Premise Z-Wave Status using RZCOP/VRCOP help

Motorola Premise
Wonky to say the least! I agree, I don't think the normal serial port issues I have (on several different devices) where I need to delete and re-add the port are normal for Vista or Windows 7. The only thing I know is that even the Onkyo driver I made caused me issues issues to where the port would stop working on the first reboot unless you toggled the transmission received flags.

You are correct, the ONLY user who has ever reported a problem close to mine is Chuck (who has the same Onkyo receiver). For the polling issue, no one else has ever had to reset a port periodically like me and I've also tried reading in the older forums for solutions. Note this problem was different in a big way: I actually had to reset the hardware to fix it! Also port spy never shows anything when I have the issue I normally have, but this time data was shown as being sent. I've never had a hardware failure like this, all of my problems have always been fixed by deleting and re-adding the port.

For this new issue, when I viewed port spy, nothing was being received, but data appeared to be resent several times (due to the drivers architecture is resends a job if there is no response), then after 3-4 tries the job was thrown out and the next job was processed, resent (no reponses), job thrown out etc... The port status showed open and data was shown in port spy as being sent.

Hopefully I can use an old laptop as a test machine and send 10 second polls for a week and never reset the serial port to see what happens.
 
Is there anything special about the existing PC's serial ports? Is it a USB-to-serial-port converter? Is the hardware on the motherboard or on a plugin-card? Is there another app running on that PC that periodically tries to use a serial-port? How many moons have passed since your last sacrificial offering to UART, the god of serial-ports? Grasping at straws here ...
 
The hardware is comprised of two Digi Portservers that are on the network. Then, I use Digi's portserver software to emulate the ports locally on the SYS server. I thought it was hardware too, but drivers using a dll file like the MR26A (on a digi portserver too) have NEVER given me a problem! It's only custom drivers that do this strange serial issue. I also recall trying a usb to serial adapter and still having the problem, but it's been so long that I'm not sure. I can also try a USB adapter when I get back in addition to the laptop test.
 
Good news! I'm using a new mini ITX premise server and after two days of polling I've gotten zero events for 2 consecutive failures. What is also strange is the delay I was experiencing after adding the thermostat is also gone. Now I can reliable count to three after manually toggling a vizia rf switch and see the automation browser update! I did move the RZC0P onto an 8 port usb to serial converter plugged directly into the mini itx box. Do you think that did the trick or was it having a fresh install of Premise on a different PC?
 
Could be...or maybe not. I was having a heck of a time getting John's Insteon driver to work. (and John did one h*** of a fine job of helping me troubleshoot...a true pro!). I finally nuked my server, reinstalled Premise and John's driver, it has been bulletproof ever since
 
Chuck,

Does nuke mean you uninstall Premise, then retinstall and use a backup file to restore everything? Or instead of restoring from a client backup file, did you actually have to re-import the insteon driver seperately then reinstall everything else from a single back up file? I'd like to know the process you used cause maybe I'll learn something ;)

Thanks in advance :)
 
etc6849,

What's your conclusion about the current version's (BETA_9.6) operational stability? Is it good enough for me to post this driver in the Downloads section?

PS
I had proposed a new feature in this post that would identify a Job's type. The idea was to selectively purge the Job queue of low-priority Thermostat commands as opposed to all low-priority commands (or something like that ... heck, it was 2 months ago and the details are foggy). BETA_9.6 has some but not all of the elements needed to implement this feature. However, if BETA_9.6 is working well, I'd rather not tinker with it at this point.
 
123, I think it's a great driver and has always been stable. I've been using it for many months successfully :)

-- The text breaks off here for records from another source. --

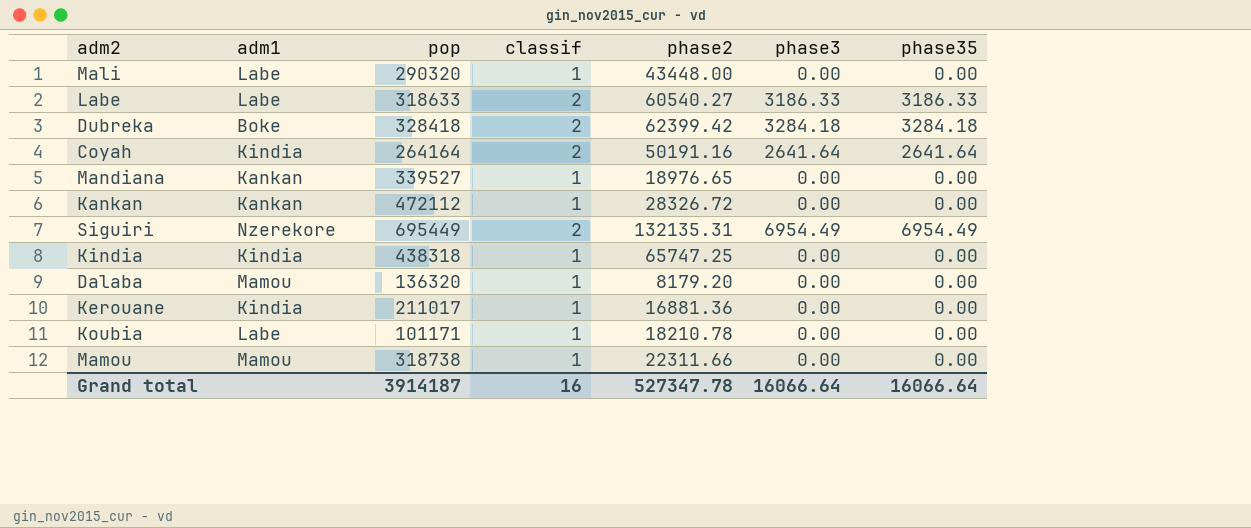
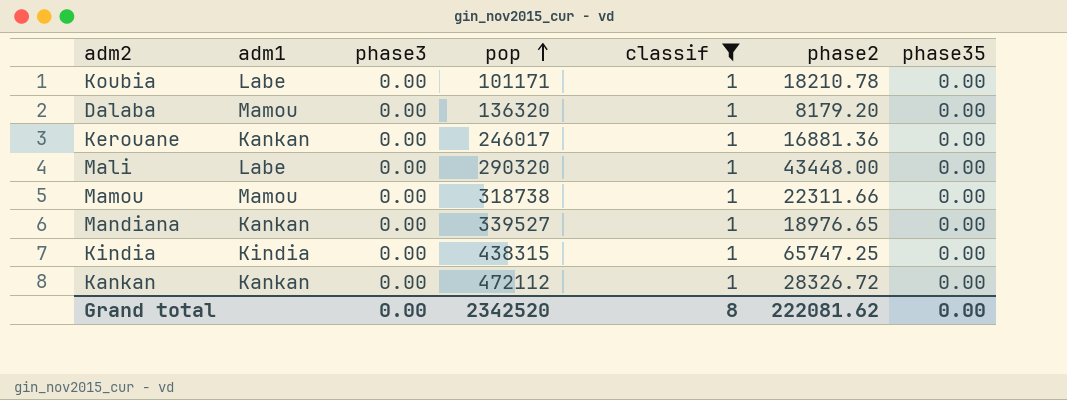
filter: none -> classif = 1
row order: none -> pop ascending
column phase3 | position: 6 -> 3
Kerouane | adm1: Kindia -> Kankan
Kerouane | pop: 211017 -> 246017
Kindia | pop: 438318 -> 438315
Grand total | phase3: 16066.64 -> 0.00
Grand total | pop: 3914187 -> 2342520
Grand total | classif: 16 -> 8
Grand total | phase2: 527347.78 -> 222081.62
Grand total | phase35: 16066.64 -> 0.00

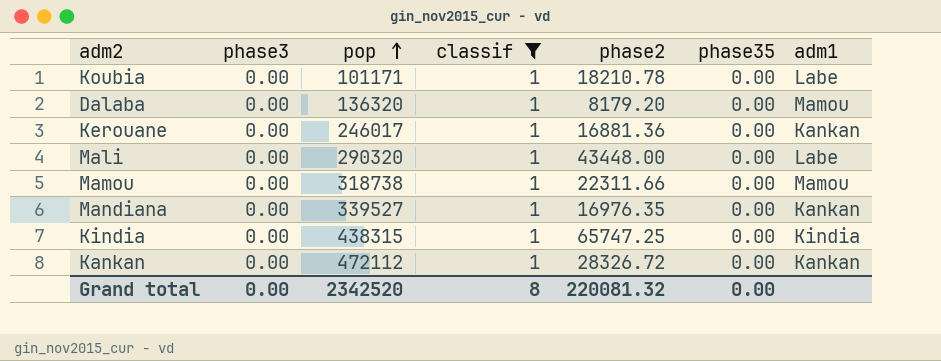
column adm1 | position: 2 -> 7
Mandiana | phase2: 18976.65 -> 16976.35
Grand total | phase2: 222081.62 -> 220081.32

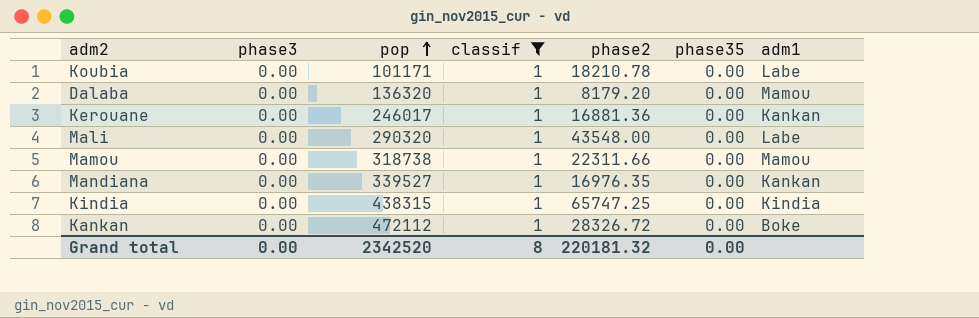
Mali | phase2: 43448.00 -> 43548.00
Kankan | adm1: Kankan -> Boke
Grand total | phase2: 220081.32 -> 220181.32

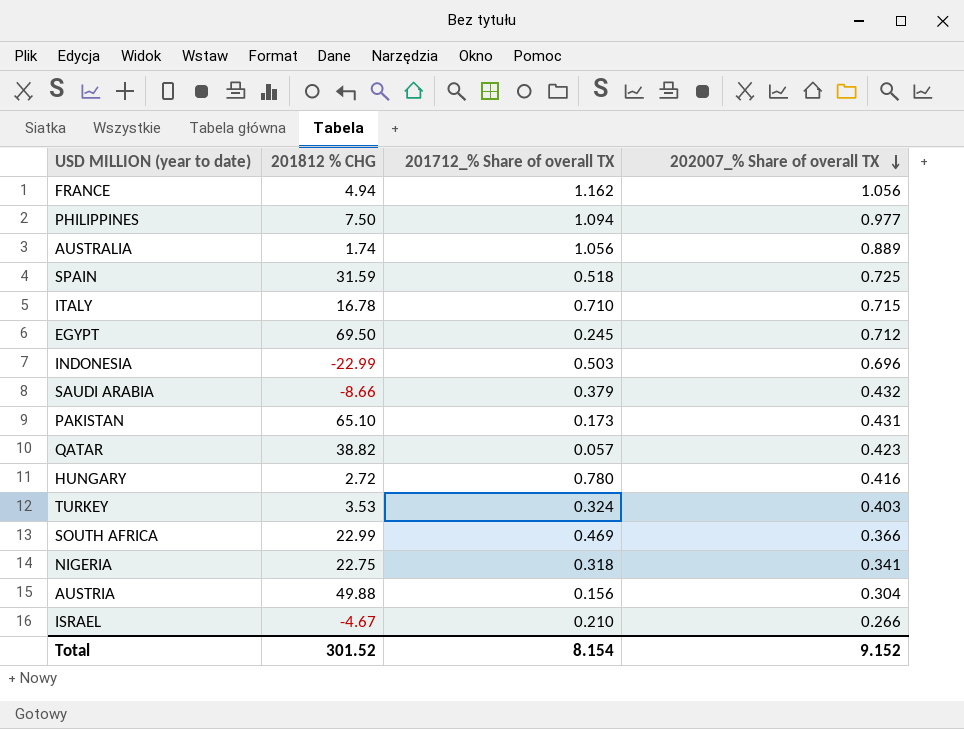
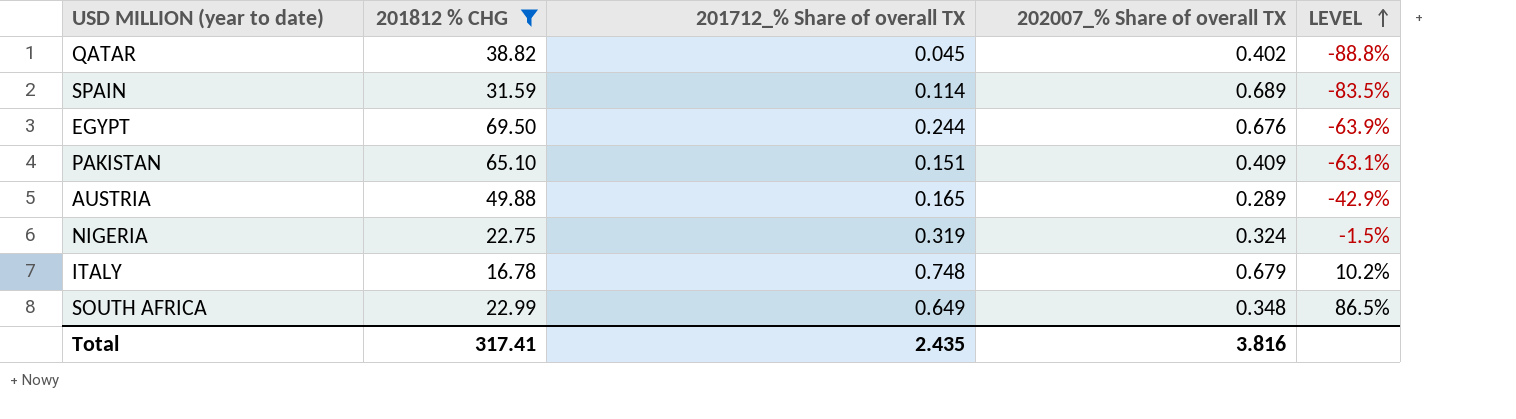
filter: none -> 201812 % CHG >= 16.78
row order: 202007_% Share of overall TX descending -> LEVEL ascending
column LEVEL | formula: none -> ([201712_% Share of overall TX] - [202007_% Share of overall TX]) / [202007_% Share of overall TX]
QATAR | 201712_% Share of overall TX: 0.057 -> 0.045
QATAR | 202007_% Share of overall TX: 0.423 -> 0.402
SPAIN | 201712_% Share of overall TX: 0.518 -> 0.114
SPAIN | 202007_% Share of overall TX: 0.725 -> 0.689
EGYPT | 201712_% Share of overall TX: 0.245 -> 0.244
EGYPT | 202007_% Share of overall TX: 0.712 -> 0.676
PAKISTAN | 201712_% Share of overall TX: 0.173 -> 0.151
PAKISTAN | 202007_% Share of overall TX: 0.431 -> 0.409
AUSTRIA | 201712_% Share of overall TX: 0.156 -> 0.165
AUSTRIA | 202007_% Share of overall TX: 0.304 -> 0.289
NIGERIA | 201712_% Share of overall TX: 0.318 -> 0.319
NIGERIA | 202007_% Share of overall TX: 0.341 -> 0.324
ITALY | 201712_% Share of overall TX: 0.710 -> 0.748
ITALY | 202007_% Share of overall TX: 0.715 -> 0.679
SOUTH AFRICA | 201712_% Share of overall TX: 0.469 -> 0.649
SOUTH AFRICA | 202007_% Share of overall TX: 0.366 -> 0.348
Total | 201812 % CHG: 301.52 -> 317.41
Total | 201712_% Share of overall TX: 8.154 -> 2.435
Total | 202007_% Share of overall TX: 9.152 -> 3.816

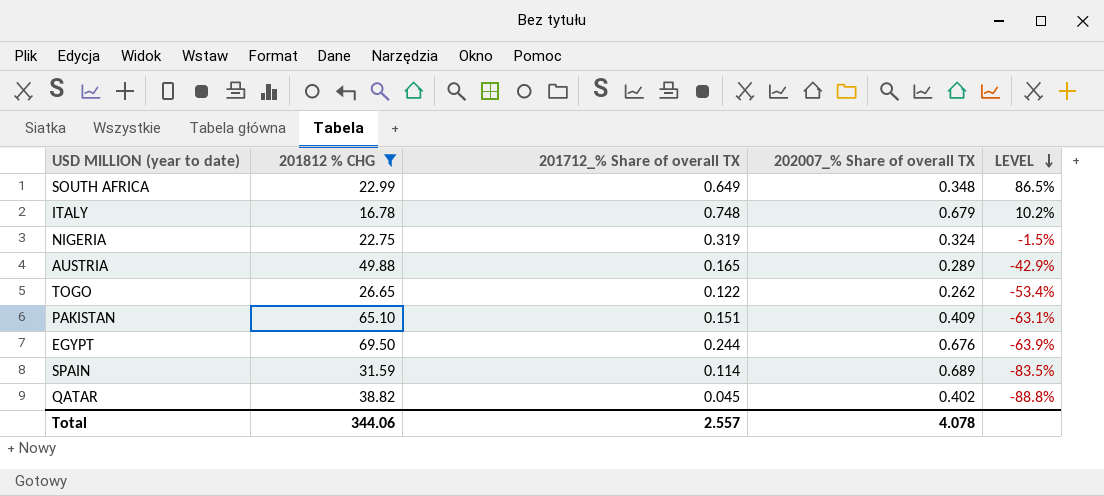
row order: LEVEL ascending -> LEVEL descending
row TOGO: none -> 26.65 | 0.122 | 0.262 | -53.4%
Total | 201812 % CHG: 317.41 -> 344.06
Total | 201712_% Share of overall TX: 2.435 -> 2.557
Total | 202007_% Share of overall TX: 3.816 -> 4.078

However, the two consecutive error message returned shortly after my post, that's why I was asking Chuck how he nuked his system to see what the proper method for starting over is.

The only thing I can think of at this point is the thermostat has a hardware issue. I'm only polling the thermostat as always. The only constants from my old system are the thermostat, RZC0P and Premise.

Is 120 seconds too short of a poll time for a thermostat? Do non-Leviton thermostats need a longer wait time than Leviton light switches? I don't think wait time matters the way you have designed your driver. I'm turning off "oneway" for the thermostat and setting the RZC0P to ping 4 lights every 20 seconds. I'll report the number of errors in two days. If I have no errors, I'll know with pretty good certainty that it's the thermostat.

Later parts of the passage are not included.